§ **RECORDS FOR THIS EXERCISE**:
»»

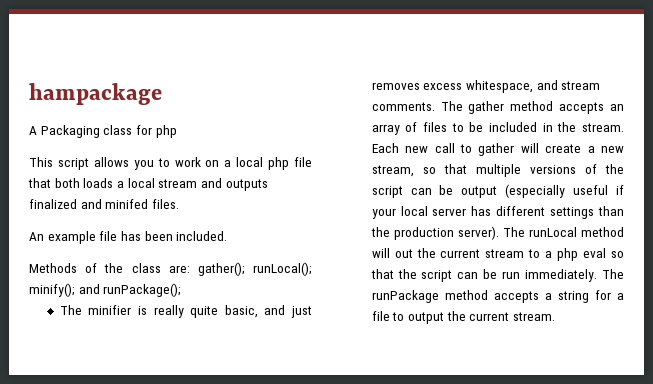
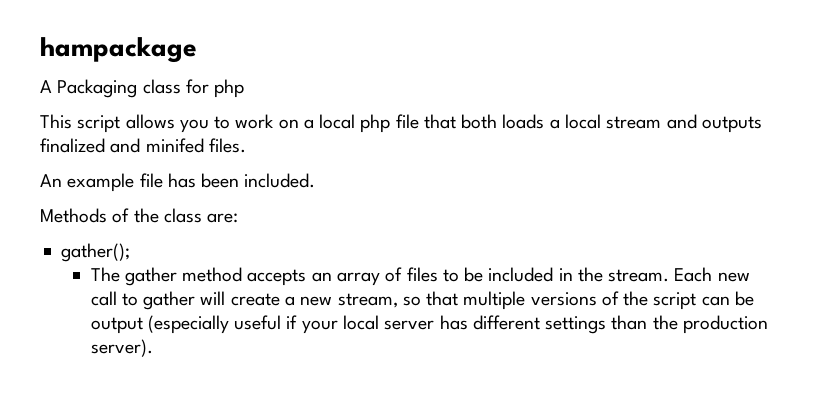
(190, 269) none -> (239, 218) //
[252,262,312,276] [29,283,182,297] [59,305,312,318] [371,80,601,93] [371,102,435,111] runLocal(); minify(); and runPackage(); // The minifier is really quite basic, and just removes excess whitespace, and stream comments. -> (131, 252) //
[502,227,624,237] [371,248,624,261] [370,269,624,282] [371,290,624,303] [371,311,555,324] The runLocal method will out the current stream to a php eval so that the script can be run immediately. The runPackage method accepts a string for a file to output the current stream. -> (153, 348) none

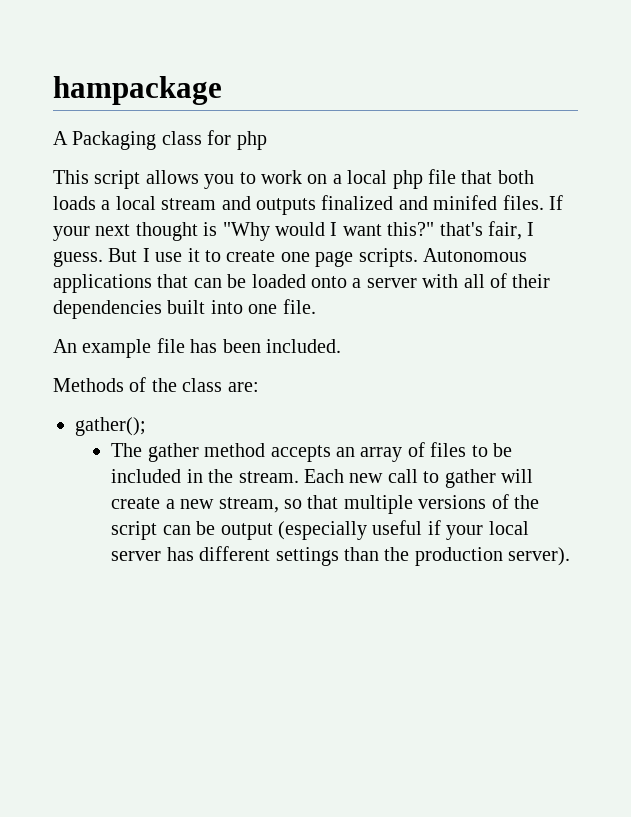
(246, 145) none -> [548,195,563,210] [53,221,535,241] [53,248,527,267] [53,273,551,293] [53,299,316,319] If your next thought is "Why would I want this?" that's fair, I guess. But I use it to create one page scripts. Autonomous applications that can be loaded onto a server with all of their dependencies built into one file.

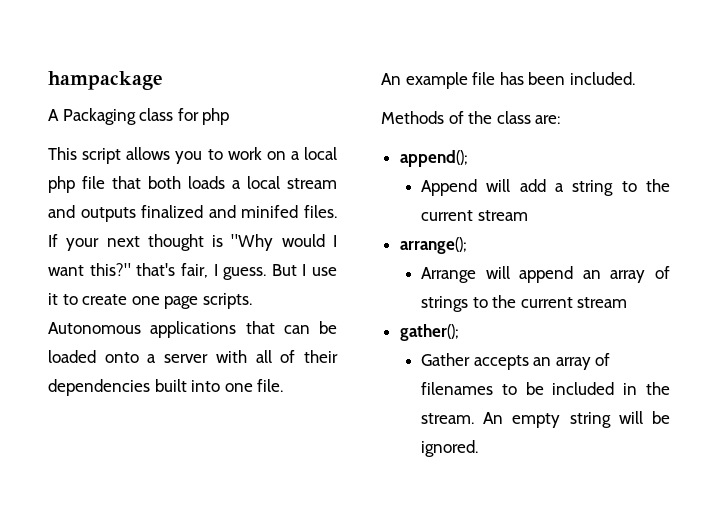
[75,417,146,436] [111,443,266,462] gather(); // The gather method -> [399,150,468,167] [420,179,670,196] [420,210,528,221] [399,237,467,254] [420,266,670,283] [420,295,628,312] [399,324,459,341] [420,353,470,366] append(); // Append will add a string to the current stream // arrange(); // Arrange will append an array of strings to the current stream // gather(); // Gather
[430,442,467,457] files -> [420,382,493,395] filenames
[303,469,533,488] [111,494,539,514] [111,520,529,540] [111,546,571,566] Each new call to gather will create a new stream, so that multiple versions of the script can be output (especially useful if your local server has different settings than the production server). -> [483,411,670,428] [420,440,478,457] An empty string will be ignored.

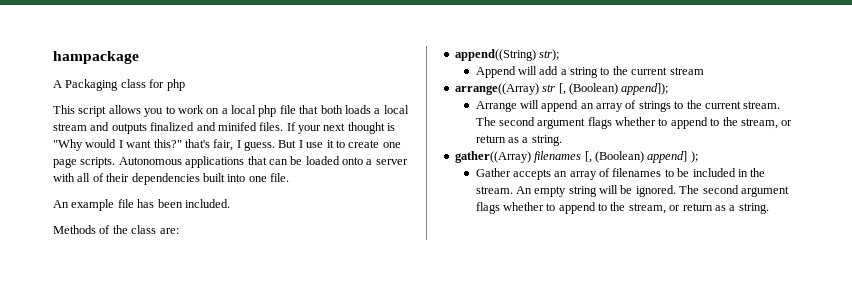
[399,150,468,167] append(); -> [454,49,560,61] append((String) str);
[399,237,467,254] arrange(); -> [454,83,669,95] arrange((Array) str [, (Boolean) append]);
[577,297,628,308] [399,324,459,341] stream // gather(); -> [743,101,781,109] [475,117,793,129] [475,135,562,146] [454,151,698,163] stream. The second argument flags whether to append to the stream, or return as a string. // gather((Array) filenames [, (Boolean) append] );
(478, 448) none -> [679,185,789,197] [475,202,769,214] The second argument flags whether to append to the stream, or return as a string.

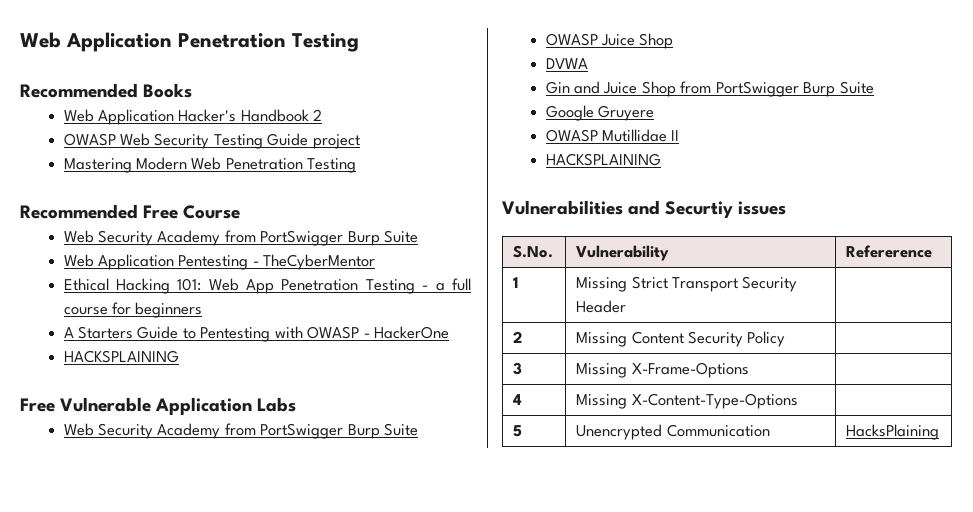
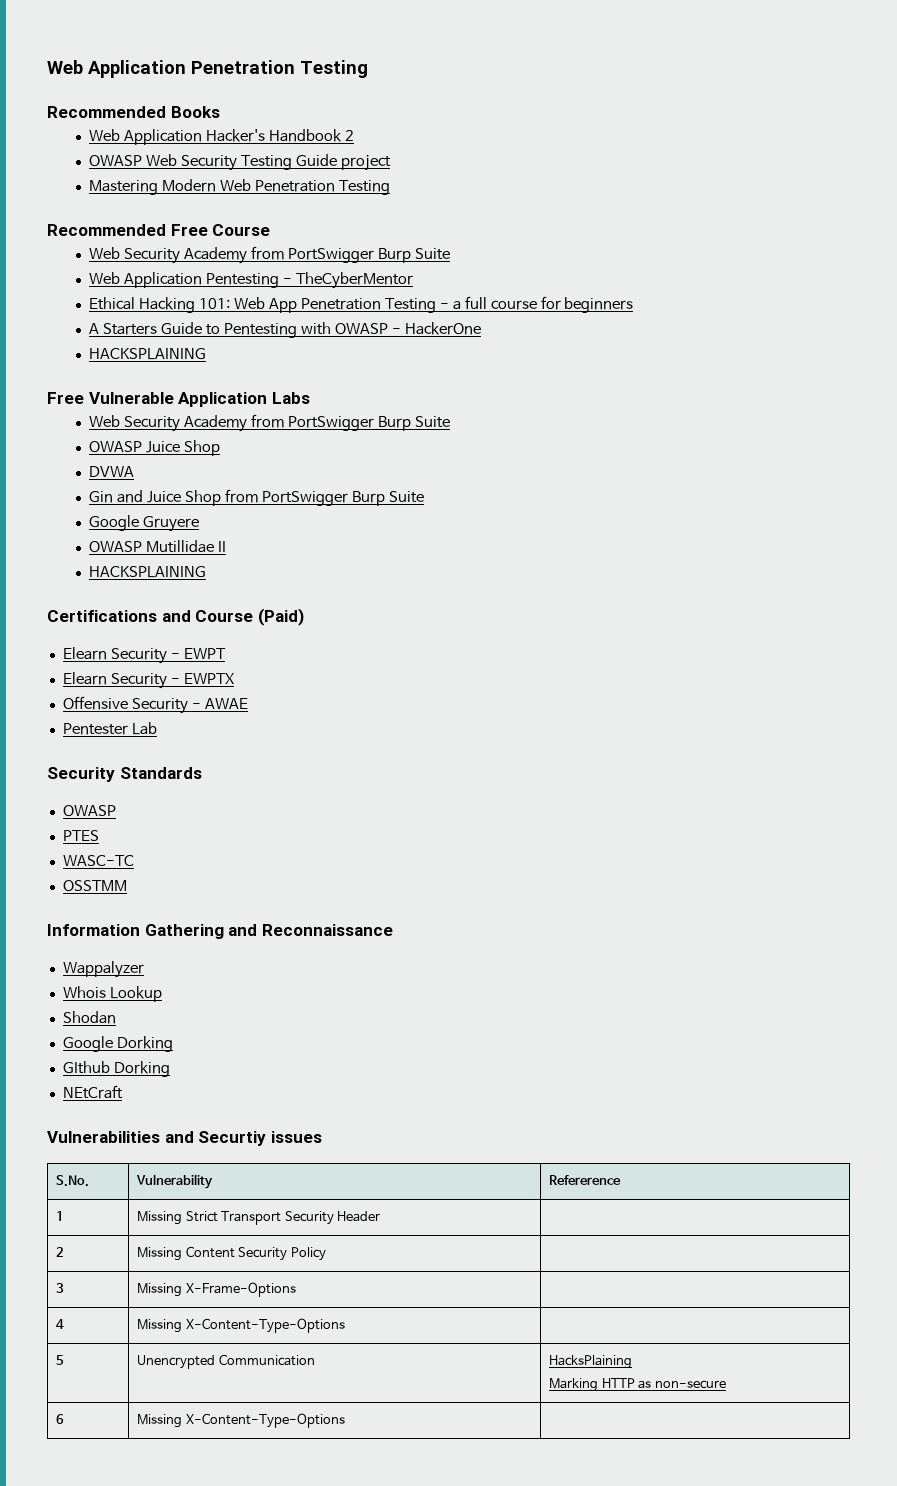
(661, 159) none -> [47,608,304,626] [62,647,226,664] [62,672,234,689] [62,696,248,714] [62,722,157,735] [47,767,202,782] [62,805,116,817] [62,830,99,841] [62,855,134,866] [62,880,127,892] [47,924,393,939] [62,961,144,978] [62,986,162,1002] [62,1011,116,1024] [62,1036,173,1052] [62,1061,170,1077] [62,1085,123,1099] // Certifications and Course (Paid) // Elearn Security - EWPT // Elearn Security - EWPTX // Offensive Security - AWAE // Pentester Lab // Security Standards // OWASP // PTES // WASC-TC // OSSTMM // Information Gathering and Reconnaissance // Wappalyzer // Whois Lookup // Shodan // Google Dorking // GIthub Dorking // NEtCraft
(940, 432) none -> [549,1378,726,1392] [56,1414,65,1424] [137,1413,345,1428] // Marking HTTP as non-secure // 6 | Missing X-Content-Type-Options |

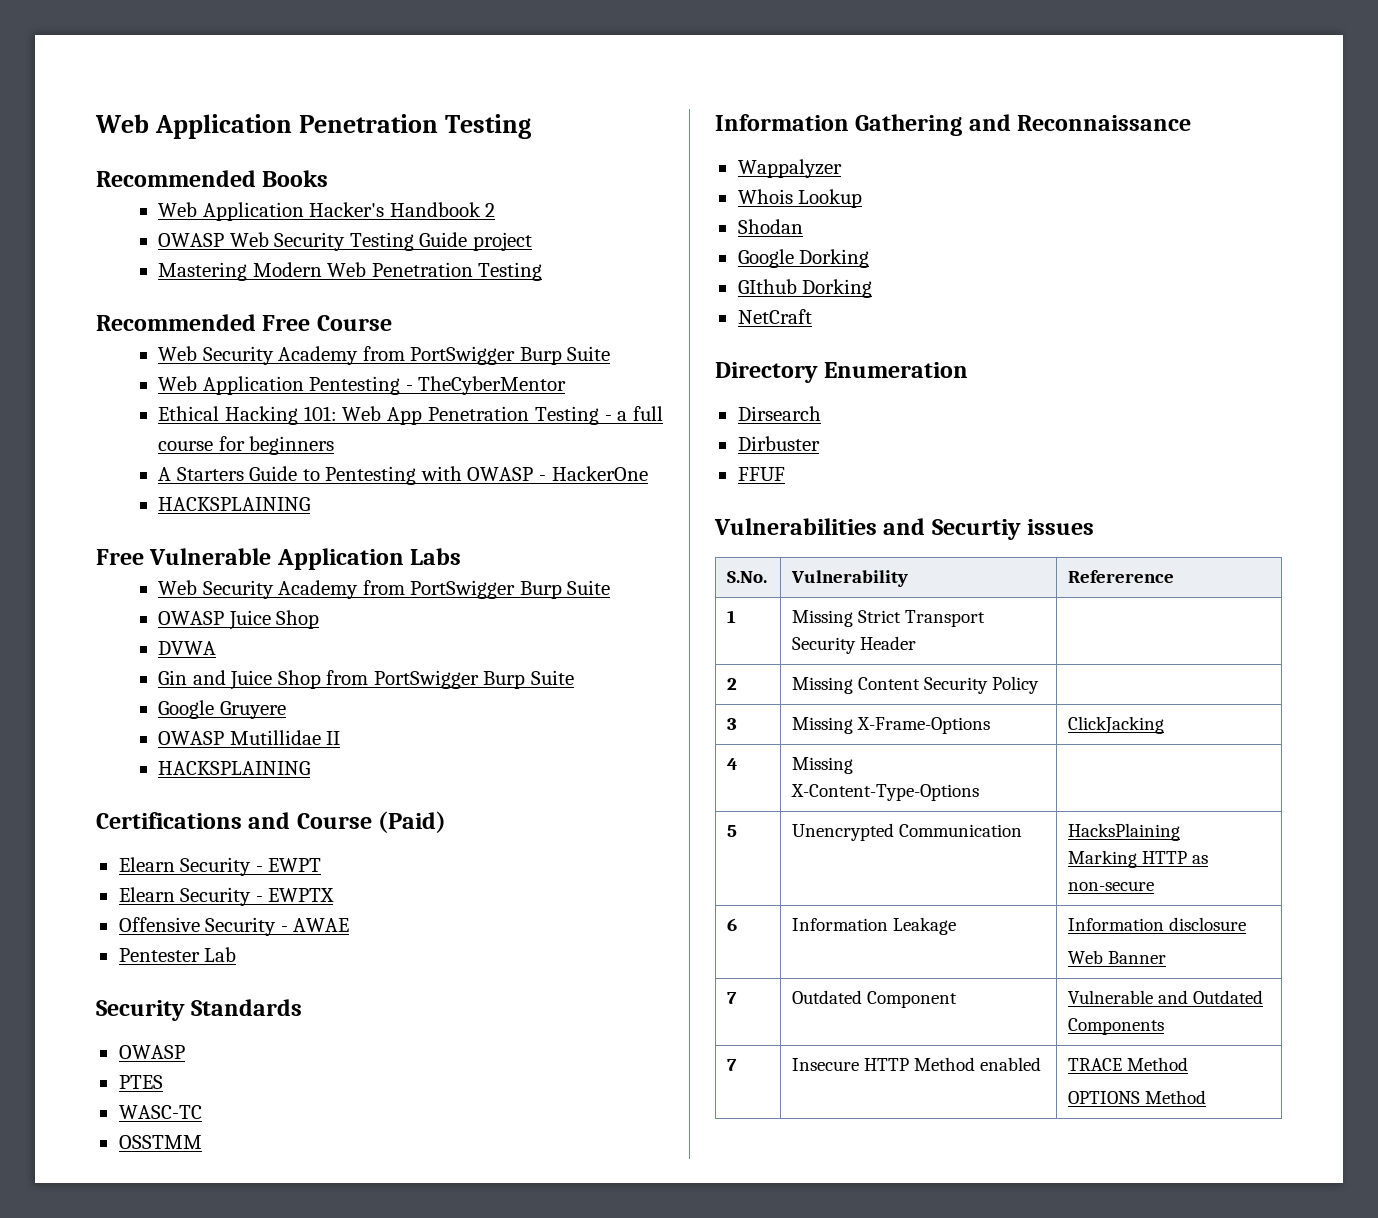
[62,1085,123,1099] NEtCraft -> [737,309,812,324] [715,362,969,383] [737,406,821,421] [737,436,820,451] [737,467,785,481] NetCraft // Directory Enumeration // Dirsearch // Dirbuster // FFUF
(296, 1289) none -> [1068,716,1165,734] ClickJacking
[137,1413,345,1428] Missing X-Content-Type-Options | -> [792,917,957,935] [1068,917,1247,931] [1068,950,1167,964] [727,992,738,1004] [792,990,958,1008] [1068,990,1264,1004] [1068,1018,1165,1035] [727,1059,738,1071] [792,1057,1042,1071] [1068,1057,1189,1071] [1068,1090,1207,1104] Information Leakage | Information disclosure // Web Banner // 7 | Outdated Component | Vulnerable and Outdated Components // 7 | Insecure HTTP Method enabled | TRACE Method // OPTIONS Method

««

§ **YOUR OBJECTIVE**: Above are the records; return the lines in them from the one with "[430,442,467,457] files ->" to the one with "[399,237,467,254] arrange(); ->", inclusive, exactly and without images.

§ **EXPECTED ANSWER**:
[430,442,467,457] files -> [420,382,493,395] filenames
[303,469,533,488] [111,494,539,514] [111,520,529,540] [111,546,571,566] Each new call to gather will create a new stream, so that multiple versions of the script can be output (especially useful if your local server has different settings than the production server). -> [483,411,670,428] [420,440,478,457] An empty string will be ignored.

[399,150,468,167] append(); -> [454,49,560,61] append((String) str);
[399,237,467,254] arrange(); -> [454,83,669,95] arrange((Array) str [, (Boolean) append]);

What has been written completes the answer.